Poisoning Toomer's Live Oaks in Auburn Senseless but Requires Forgiveness

I was quite saddened yesterday when I found out  (who we now allegedly know as) Harvey Updyke from Dadeville (here on Facebook) had deliberately poisoned the Toomer’s Oaks in Auburn with a Dow Agroscience called Spike 80 DF (PDF of what this chemical is and does) “in retaliation for a 1983 event when Auburn students rolled the trees to celebrate the death of Alabama coaching legend Paul “Bear” Bryant.”

According to the Paul Finebaum show, (audio of caller is here) he had deliberately poisoned the Toomer’s Live Oaks in Auburn some time prior to the January 27th phone call.  The OANews is now reporting on Updyke’s arrest, but the reaction across the Internet from Facebook and Twitter has been almost incalculable (see 16,000+ Toomer’s Tree Hug Saturday Ralley on Facebook for starters).

At the time I heard about this I couldn’t think of a more senseless and baseless act of vandalism that could never be punished to the extent of the damaged caused, especially when you count the hundreds of thousands of Auburn fans that love the Toomer’s Live Oaks.  But, once again we can see this is nothing new under the sun.  This very same thing happened to the University of Texas in Austin to their Treaty Oak in 1989.  While I can’t say it’s the same, it makes me wonder if we at Auburn were destined to repeat this history?

I have a special tree here on my property I sit under and read during the summer, and have blogged about over and over again.  If someone purposely had killed that tree it would have been quite upsetting.  But for Auburn fans, how do you process something like this, the killing of something so special, something that has such key symbolic significance to Auburn itself?  Auburn released a statement yesterday, where the president addressed this question.

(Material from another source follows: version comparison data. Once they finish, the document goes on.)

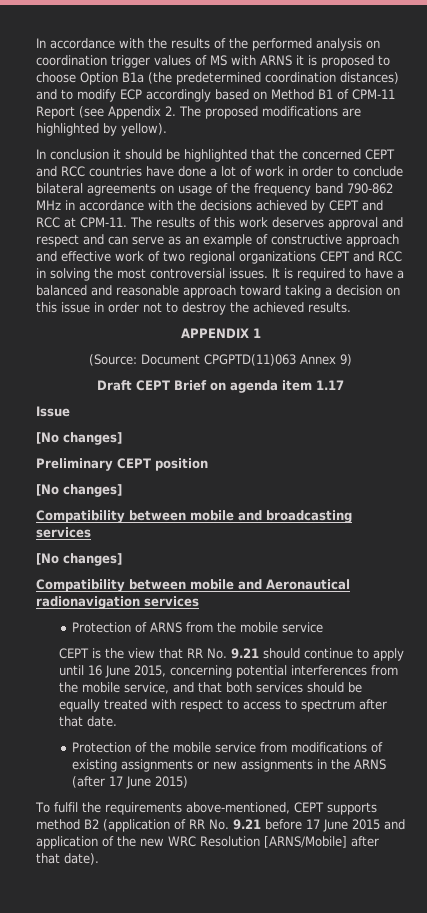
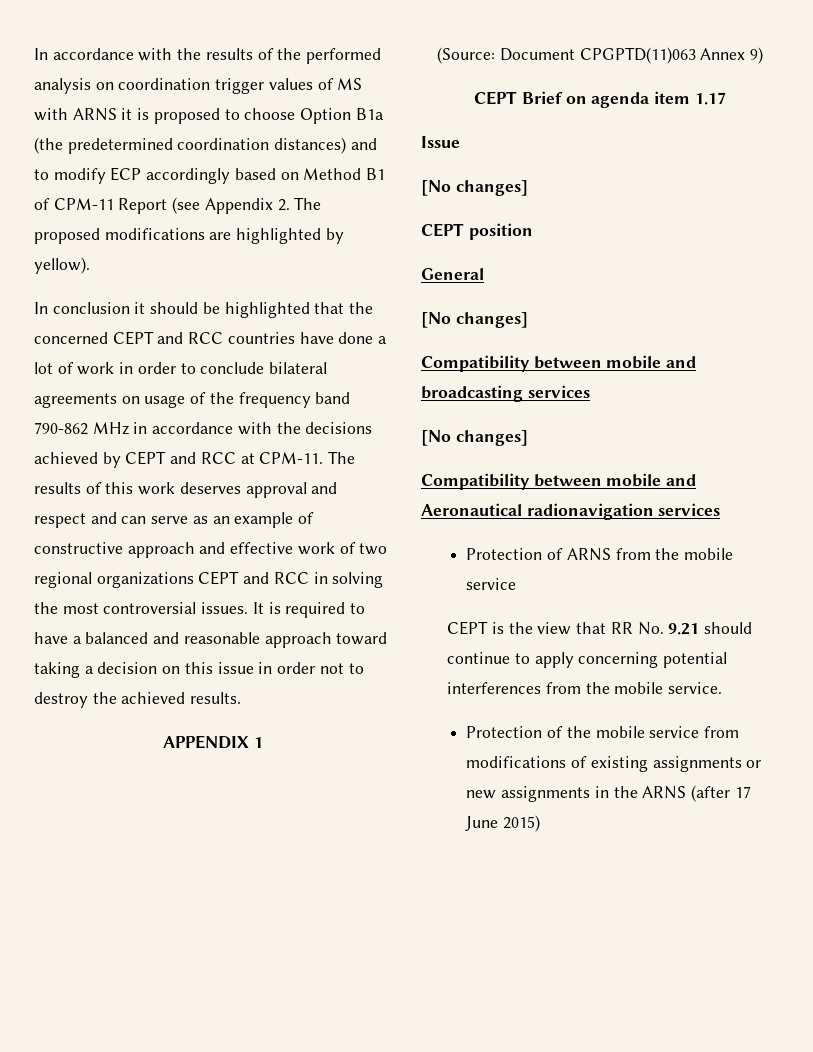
- Draft CEPT Brief on agenda item 1.17
+ CEPT Brief on agenda item 1.17
- Preliminary CEPT position
+ CEPT position
+ General
- CEPT is the view that RR No. 9.21 should continue to apply until 16 June 2015, concerning potential interferences from the mobile service, and that both services should be equally treated with respect to access to spectrum after that date.
+ CEPT is the view that RR No. 9.21 should continue to apply concerning potential interferences from the mobile service.
- To fulfil the requirements above-mentioned, CEPT supports method B2 (application of RR No. 9.21 before 17 June 2015 and application of the new WRC Resolution [ARNS/Mobile] after that date).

We will take every step we can to save the Toomer’s oaks, which have been the home of countless celebrations and a symbol of the Auburn spirit for generations of Auburn students, fans, alumni and the community,” said University President Jay Gogue.

Gogue asked members of the Auburn Family to “continue to be ‘All In’ in upholding its reputation for class” and not allow anger to be expressed inappropriately or undeservedly.

“It is understandable to feel outrage in reaction to a malicious act of vandalism,” Gogue said. “However, we should live up to the example we set in becoming national champions and the beliefs expressed in our Auburn Creed. Individuals act alone, not on behalf of anyone or any place, and all universities are vulnerable to and condemn such reprehensible acts.

I know some crazy fan somewhere is not going to take that to heart but the example, rooted in Auburn’s Creed from 1945 says many great things about class and dignity of fellow people. Of course it doesn’t directly address the issue of forgiveness, (mainly because this is a creed for a secular, publicly funded university, not a religious organization) which is really what is needed here. This could be a huge, long, drawn out, post on the sinful nature of man, how we go about showing forgiveness, and why someone would do such a thing, but in the end, we as Christians are called to love one another as Christ loved the church, and this includes Harvey Updyke of Dadeville.

That means forgiving, without malice in our hearts, knowing all have sinned and fallen short of the Glory of God, not just one man but all of us. We are now given the opportunity to show how a forgiving heart acts and reacts when hurt, even if Updyke is not remorseful or repentant himself.

I assume that now here in Auburn anyway, we can move away from the who done it aspect of the trees and focus more on the preservation or the Toomer’s Oaks or what to do if and when they do die. Here are some photos below I took of the Toomer’s Oaks as they sit today, bathed in bright February sunshine, on a gorgeous day in the south.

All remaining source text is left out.